### Data records
==*==
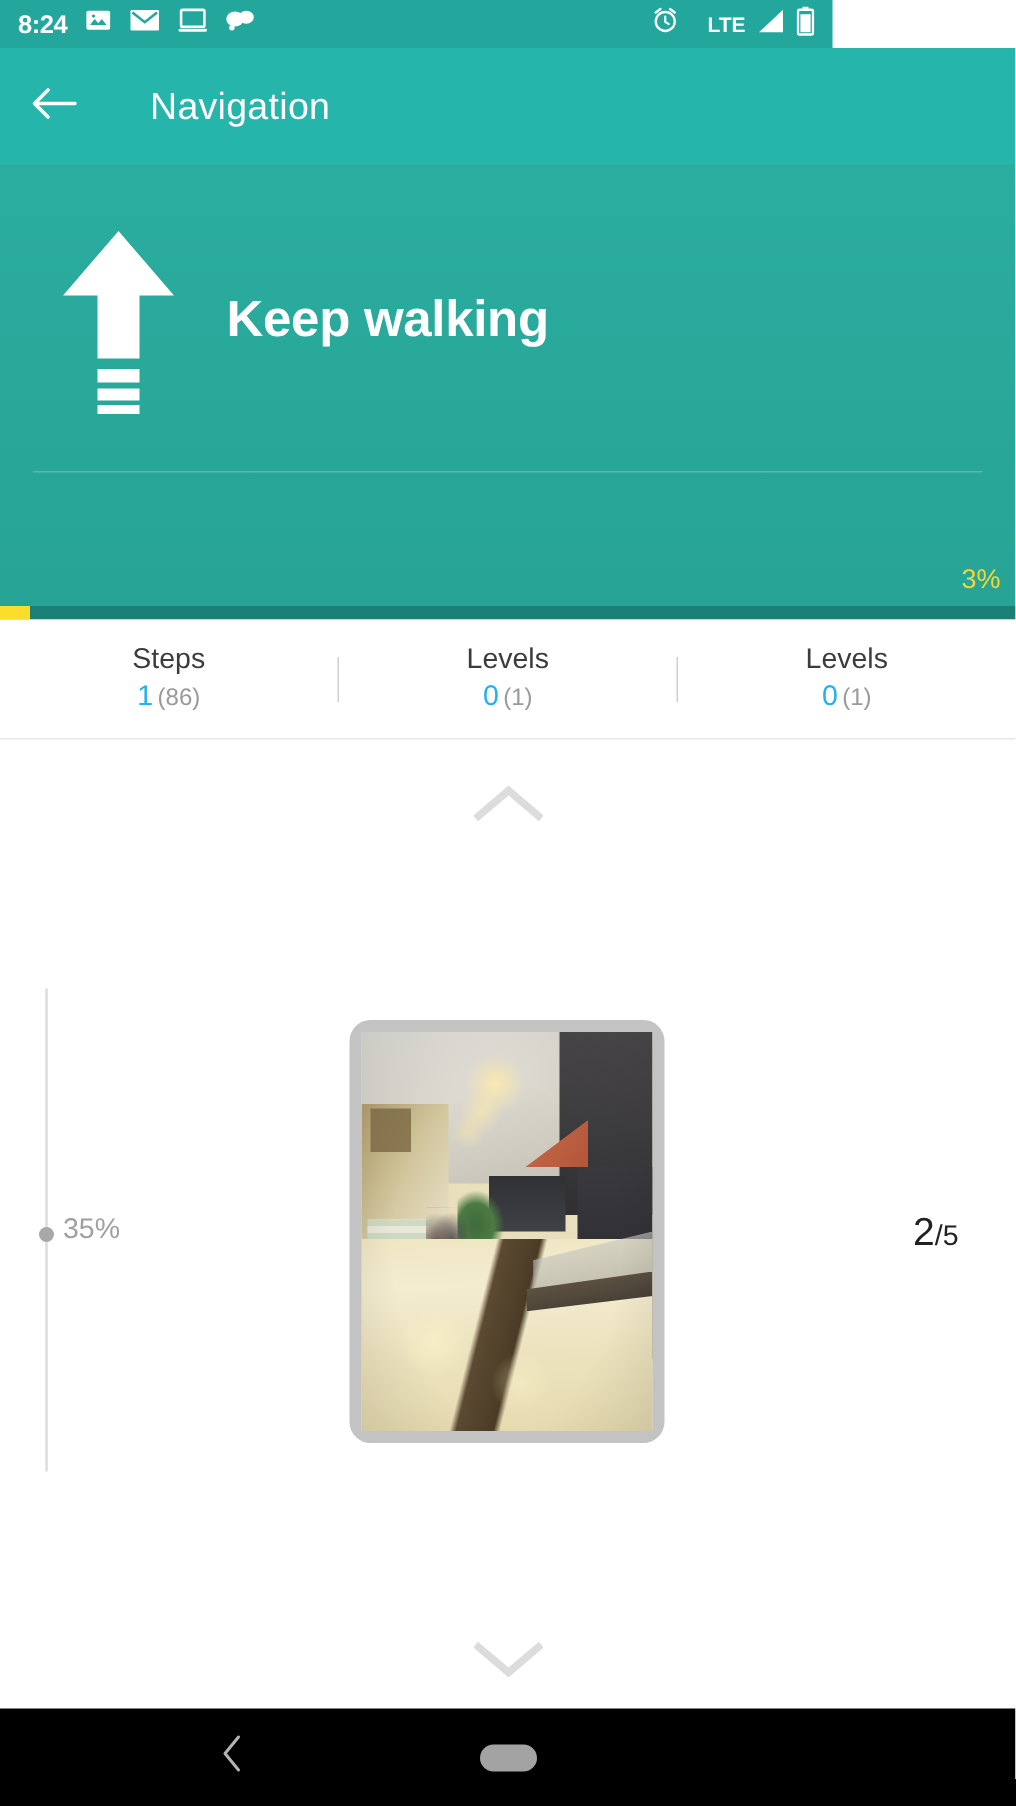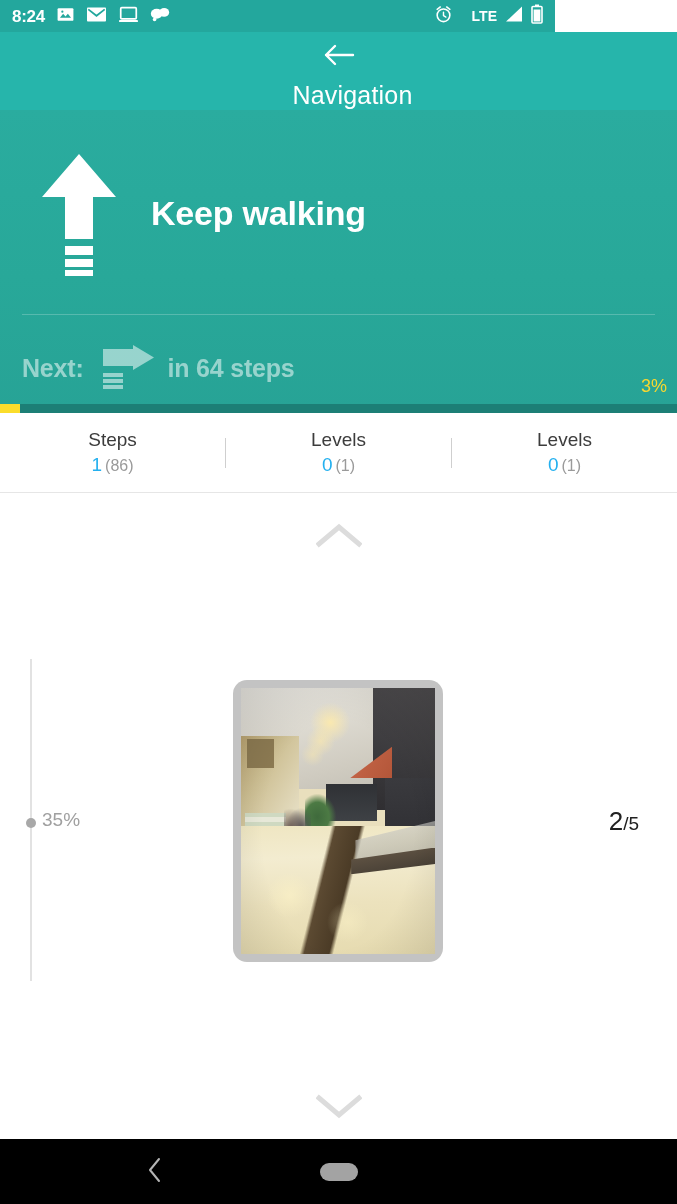--- a/index.html
+++ b/index.html
@@ -63,21 +63,20 @@
 
   
   .app-bar {
     position: absolute;
     top: 32px; left: 0;
     width: 677px;
     height: 78px;
     background: #26b5ab;
     display: flex;
     align-items: center;
-    flex-direction: column;
   }
   .back-arrow-btn {
     width: 72px;
     height: 78px;
     display: flex;
     align-items: center;
     justify-content: center;
   }
   .app-bar-title {
     color: #ffffff;
@@ -491,32 +490,20 @@
           <rect x="25" y="95" width="28" height="9" fill="#ffffff"></rect>
           <rect x="25" y="108" width="28" height="8" fill="#ffffff"></rect>
           <rect x="25" y="119" width="28" height="6" fill="#ffffff"></rect>
         </svg>
       </div>
       <div class="primary-text">Keep walking</div>
     </div>
 
     <div class="panel-divider"></div>
 
-    <div class="next-row">
-      <span class="next-label">Next:</span>
-      <span class="turn-icon">
-        <svg width="56" height="46" viewBox="0 0 56 46">
-          <path d="M3 4 H33 V0 L54 12.5 L33 25 V21 H3 Z" fill="rgba(255,255,255,0.52)"></path>
-          <rect x="3" y="28" width="20" height="4" fill="rgba(255,255,255,0.52)"></rect>
-          <rect x="3" y="34" width="20" height="4" fill="rgba(255,255,255,0.52)"></rect>
-          <rect x="3" y="40" width="20" height="4" fill="rgba(255,255,255,0.52)"></rect>
-        </svg>
-      </span>
-      <span class="next-distance">in 64 steps</span>
-    </div>
 
     <div class="progress-pct">3%</div>
 
     <div class="progress-track">
       <div class="progress-fill" id="progress-fill" style="width: 3%;"></div>
     </div>
   </div>
 
   <div class="stats-bar">
     <div class="stat-cell">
==*==
### Exercise instructions
The records above must be printed exactly; the pictures stay out.

### Solution to the problem
--- a/index.html
+++ b/index.html
@@ -63,21 +63,20 @@
 
   
   .app-bar {
     position: absolute;
     top: 32px; left: 0;
     width: 677px;
     height: 78px;
     background: #26b5ab;
     display: flex;
     align-items: center;
-    flex-direction: column;
   }
   .back-arrow-btn {
     width: 72px;
     height: 78px;
     display: flex;
     align-items: center;
     justify-content: center;
   }
   .app-bar-title {
     color: #ffffff;
@@ -491,32 +490,20 @@
           <rect x="25" y="95" width="28" height="9" fill="#ffffff"></rect>
           <rect x="25" y="108" width="28" height="8" fill="#ffffff"></rect>
           <rect x="25" y="119" width="28" height="6" fill="#ffffff"></rect>
         </svg>
       </div>
       <div class="primary-text">Keep walking</div>
     </div>
 
     <div class="panel-divider"></div>
 
-    <div class="next-row">
-      <span class="next-label">Next:</span>
-      <span class="turn-icon">
-        <svg width="56" height="46" viewBox="0 0 56 46">
-          <path d="M3 4 H33 V0 L54 12.5 L33 25 V21 H3 Z" fill="rgba(255,255,255,0.52)"></path>
-          <rect x="3" y="28" width="20" height="4" fill="rgba(255,255,255,0.52)"></rect>
-          <rect x="3" y="34" width="20" height="4" fill="rgba(255,255,255,0.52)"></rect>
-          <rect x="3" y="40" width="20" height="4" fill="rgba(255,255,255,0.52)"></rect>
-        </svg>
-      </span>
-      <span class="next-distance">in 64 steps</span>
-    </div>
 
     <div class="progress-pct">3%</div>
 
     <div class="progress-track">
       <div class="progress-fill" id="progress-fill" style="width: 3%;"></div>
     </div>
   </div>
 
   <div class="stats-bar">
     <div class="stat-cell">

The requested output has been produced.